Trump notched another major win in Michigan on Tuesday. Congressman Peter Meijer, one of 10 Republicans to vote for impeaching Trump after the Capitol riots last year, lost to a primary challenger backed by the former president.
But in Washington state, two House Republicans who voted to impeach Trump appear set to survive their primaries.
In Arizona, Trump-endorsed Kari Lake, who has promoted false claims of election fraud in the 2020 presidential race, has a slim lead in the Republican primary for governor, with 80 percent of the votes counted.
Mark Finchem, another Trump-backed election denier, won the Republican nomination for secretary of state in Arizona, raising fears that he would oversee the 2024 presidential vote if he wins in the general elections in November.
AIPAC-backed candidate ousts Jewish progressive lawmaker
In a blow to the US left, Congresswoman Haley Stevens – backed by millions of dollars worth of ads from the American Israel Public Affairs Committee (AIPAC) – defeated Congressman Andy Levin, a Jewish progressive.
The two Democratic incumbents were pitted against each other in a newly drawn district in Michigan.
Levin had support from major progressive figures in the country, including senators Elizabeth Warren and Bernie Sanders, but he faced an onslaught of millions of dollars worth of campaign spending by AIPAC. Stevens was also supported by EMILY’s List, an influential reproductive advocacy group that backs women who stand for abortion rights.
Levin had been outspoken in favour of Palestinian rights; Stevens backs unrestricted financial and political support for Israel.
AIPAC, which has been pushing to defeat progressives, described the congressman’s defeat on Tuesday as a “monumental victory”.
The race had garnered national attention, partly because Levin hails from a renowned Jewish-American political family in Michigan; his father was a US House member and his uncle was a senator.
In a statement after the results, Levin – who supports universal healthcare and curbing military spending – vowed to support Stevens in the general elections but hit out at the outside spending her campaign had received.
“Unfortunately, I was the target of a largely Republican-funded campaign set on defeating the movement I represent no matter where I ran … I will continue to speak out against the corrosive influence of dark money on our democracy,” Levin said.
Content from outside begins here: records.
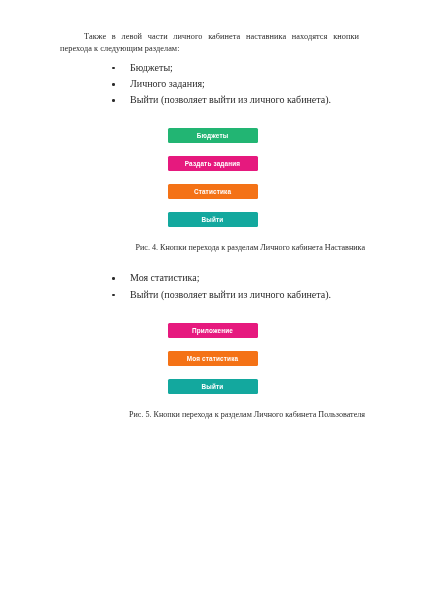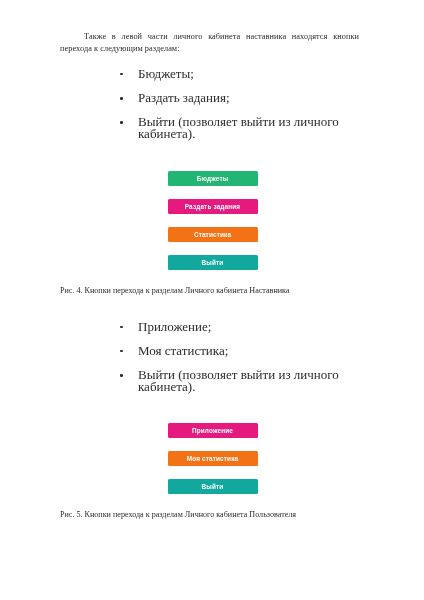--- a/index.html
+++ b/index.html
@@ -49,11 +49,11 @@
   }
   ul.bullets li {
     position: relative;
-    font-size: 13px;
+    font-size: 10px;
     line-height: 12.2px;
     padding-left: 66px;
     color: #2b2b2b;
-    margin: 12px;
+    margin: 4px;
   }
   ul.bullets li .dot {
     position: absolute;

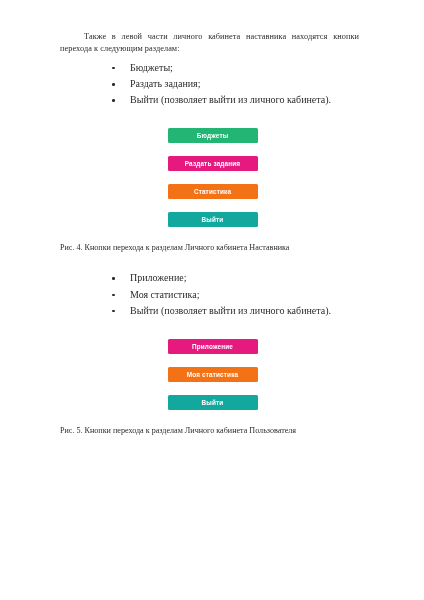--- a/index.html
+++ b/index.html
@@ -116,7 +116,7 @@
       </li>
       <li>
         <span class="dot"></span>
-        <span>Раздать задания;</span>
+        <span>Личного задания;</span>
       </li>
       <li>
         <span class="dot"></span>

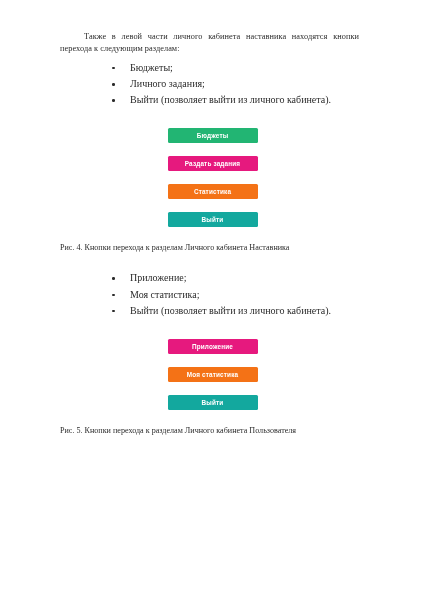--- a/index.html
+++ b/index.html
@@ -91,7 +91,7 @@
   .caption {
     font-size: 8.1px;
     line-height: 12px;
-    text-align: left;
+    text-align: right;
     color: #2b2b2b;
     margin: 0;
   }

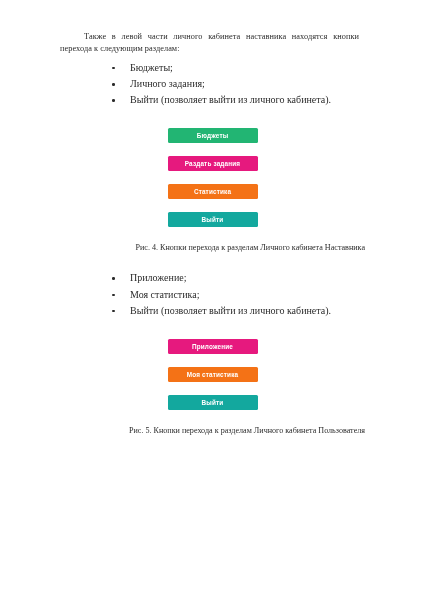--- a/index.html
+++ b/index.html
@@ -146,10 +146,6 @@
     <ul class="bullets">
       <li>
         <span class="dot"></span>
-        <span>Приложение;</span>
-      </li>
-      <li>
-        <span class="dot"></span>
         <span>Моя статистика;</span>
       </li>
       <li>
In a neighbouring Detroit-based district, Shri Thanedar, a state legislator and businessman, appears set to deal a rare defeat to an AIPAC-backed candidate: he enjoys a nearly five-point lead, with 66 percent of the votes counted.
Thanedar had angered pro-Israel groups by co-sponsoring a symbolic resolution in the Michigan House of Representatives calling for halting US aid to Israel during the Gaza conflict last year.
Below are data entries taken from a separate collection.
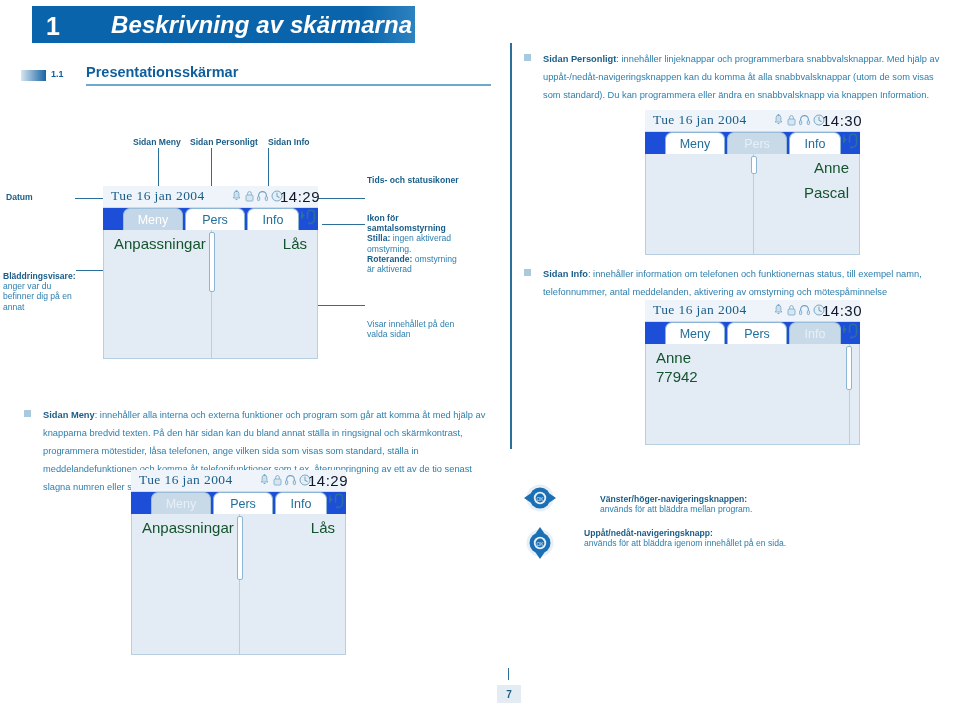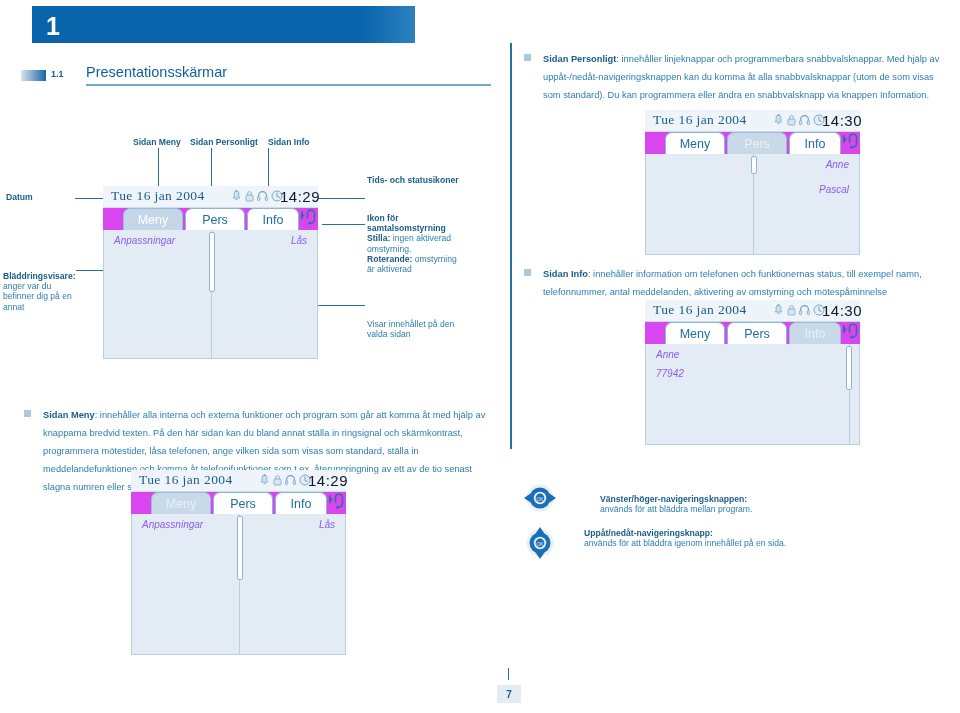--- a/index.html
+++ b/index.html
@@ -124,6 +124,7 @@
 
 <div class="abs" id="chapter-banner">
   <span id="chapter-number">1</span>
+  <span id="chapter-title">Beskrivning av skärmarna</span>
 </div>
 
 <div class="abs" id="section-swatch"></div>

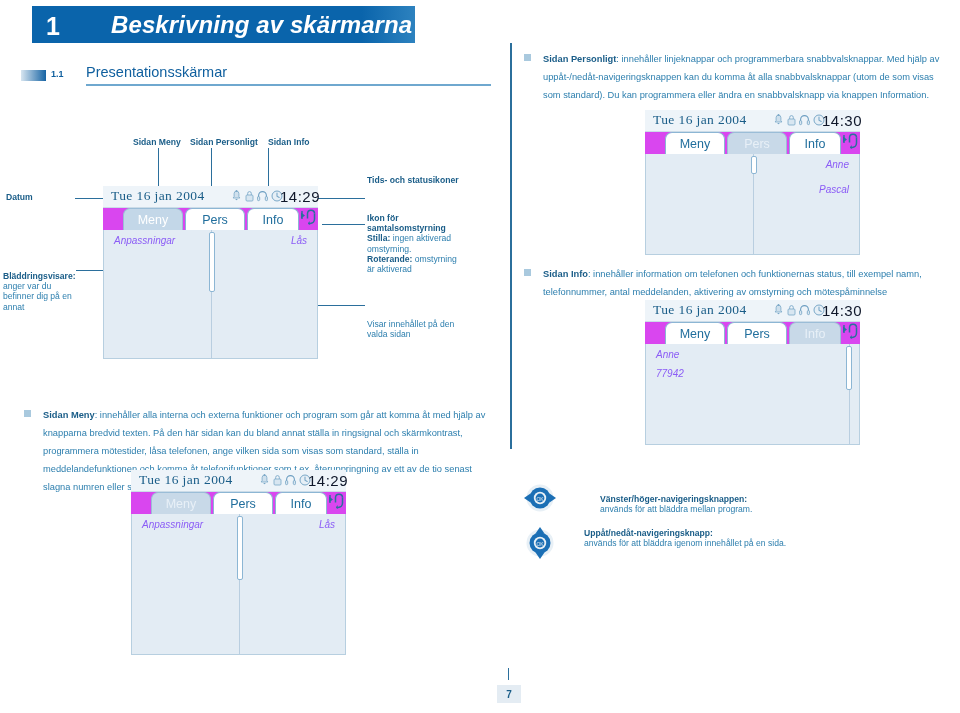--- a/index.html
+++ b/index.html
@@ -33,7 +33,7 @@
     background:linear-gradient(to right,#d7e5f0,#1764a4);
   }
   #section-number{left:51px;top:69px;font-size:9px;font-weight:bold;color:#0f5f9e;}
-  #section-title{left:86px;top:64px;font-size:14.5px;font-weight:normal;color:#0f5f9e;}
+  #section-title{left:86px;top:64px;font-size:14.5px;font-weight:bold;color:#0f5f9e;}
   #section-rule{left:86px;top:84px;width:405px;height:1.5px;background:#6fa8cf;}
 
   

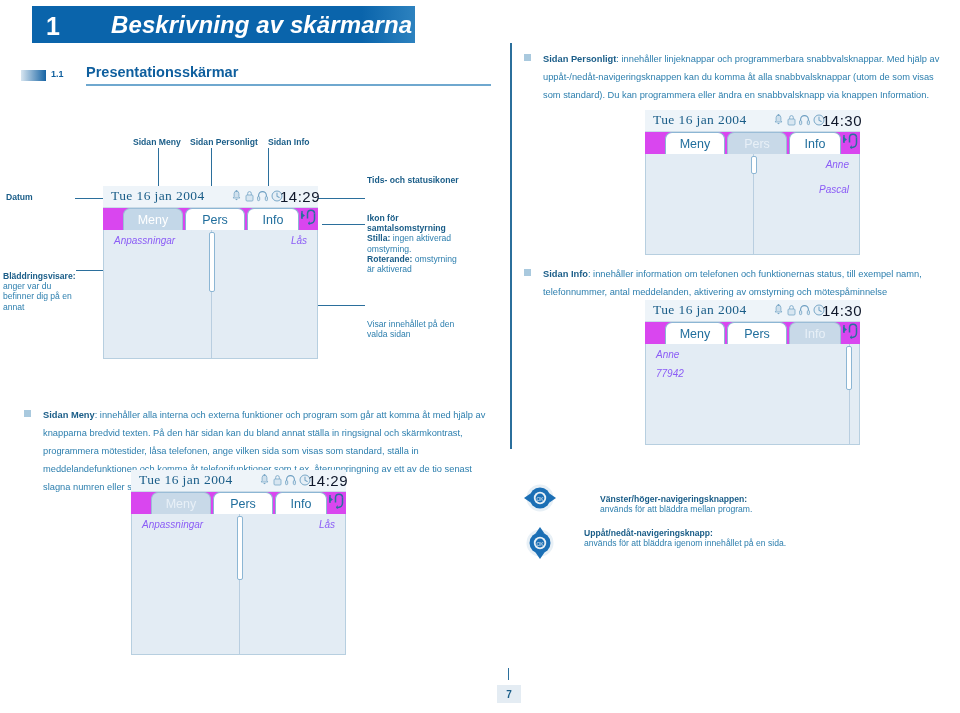--- a/index.html
+++ b/index.html
@@ -87,7 +87,7 @@
     position:absolute;top:2px;font-size:15px;color:#0f172a;letter-spacing:.5px;
     font-family:Liberation Sans, sans-serif;
   }
-  .screen .tabstrip{position:relative;height:22px;background:#d946ef;}
+  .screen .tabstrip{position:relative;height:22px;background:#1d4ed8;}
   .screen .tab{
     position:absolute;top:0;height:22px;
     border:1.2px solid #8cb6d4;border-bottom:none;

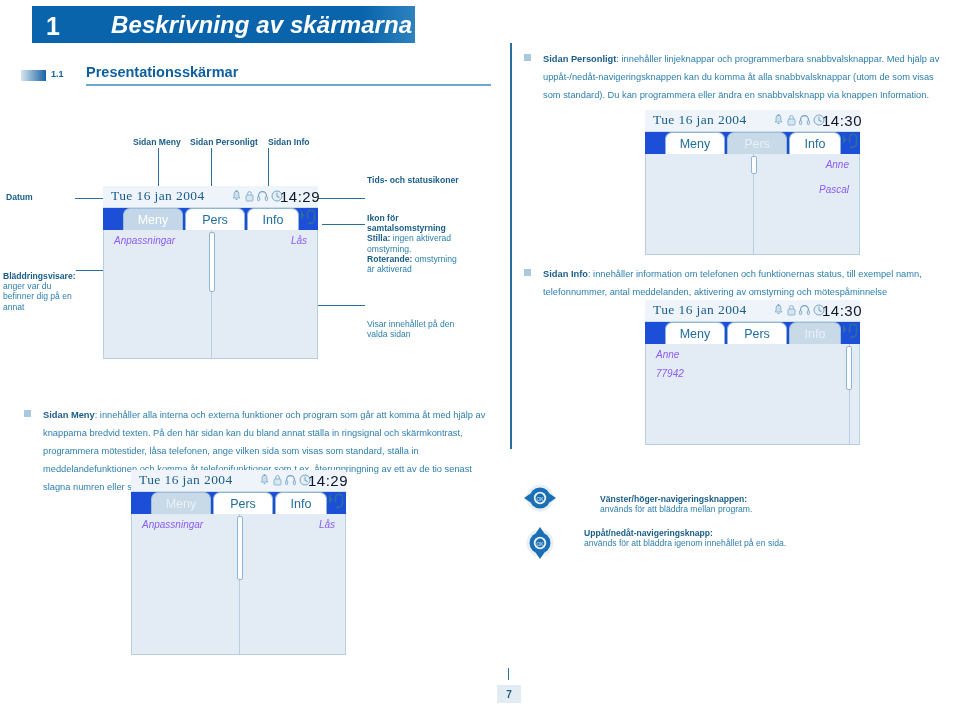--- a/index.html
+++ b/index.html
@@ -100,7 +100,7 @@
   .screen .body{
     position:relative;background:#e3ecf4;border:1.2px solid #b7cfe0;border-top:none;
   }
-  .screen .body-item{position:absolute;font-size:10px;color:#8b5cf6;font-style:italic;}
+  .screen .body-item{position:absolute;font-size:15px;color:#14532d;}
   .screen .scroll-track{position:absolute;width:1.3px;background:#b9cee0;}
   .screen .scroll-thumb{position:absolute;width:4px;border-radius:2px;background:#ffffff;border:1px solid #8cb6d4;}
   .screen .hand{position:absolute;}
He financed his own campaign with millions of dollars to counter AIPAC’s spending in support of his main rival, State Senator Adam Hollier.
‘Squad’ members fend off challengers
Progressive congresswomen Rashida Tlaib and Cori Bush – who are part of the band of left-wing legislators known as “the Squad” – comfortably fended off primary challengers on Tuesday.
Bush, a prominent Black Lives Matter activist, had defeated a veteran Democratic congressman in the 2020 primaries in Missouri. In her first term in Congress, she pushed for progressive policies and was one of the most vocal critics of Washington’s unconditional support of Israel.
On Tuesday, she defeated her main challenger, State Senator Steve Roberts, by more than 40 percentage points. Roberts had told Jewish Insider last month that anti-Semitism and Israel are among “the most important issues at stake in this race”.
In Michigan, Tlaib similarly defeated primary challenges with relative ease after facing an ad campaign by a pro-Israel group that was founded earlier this year with the main purpose of defeating her.
“These folks are tainting our democracy and trying to come from the outside … into our communities to tell them how to think, how to feel and how to vote,” Tlaib told Al Jazeera on Tuesday.
“Many of my residents understand that I put them first.”
Both Bush and Tlaib are expected to cruise to re-election in their safe Democratic districts in November.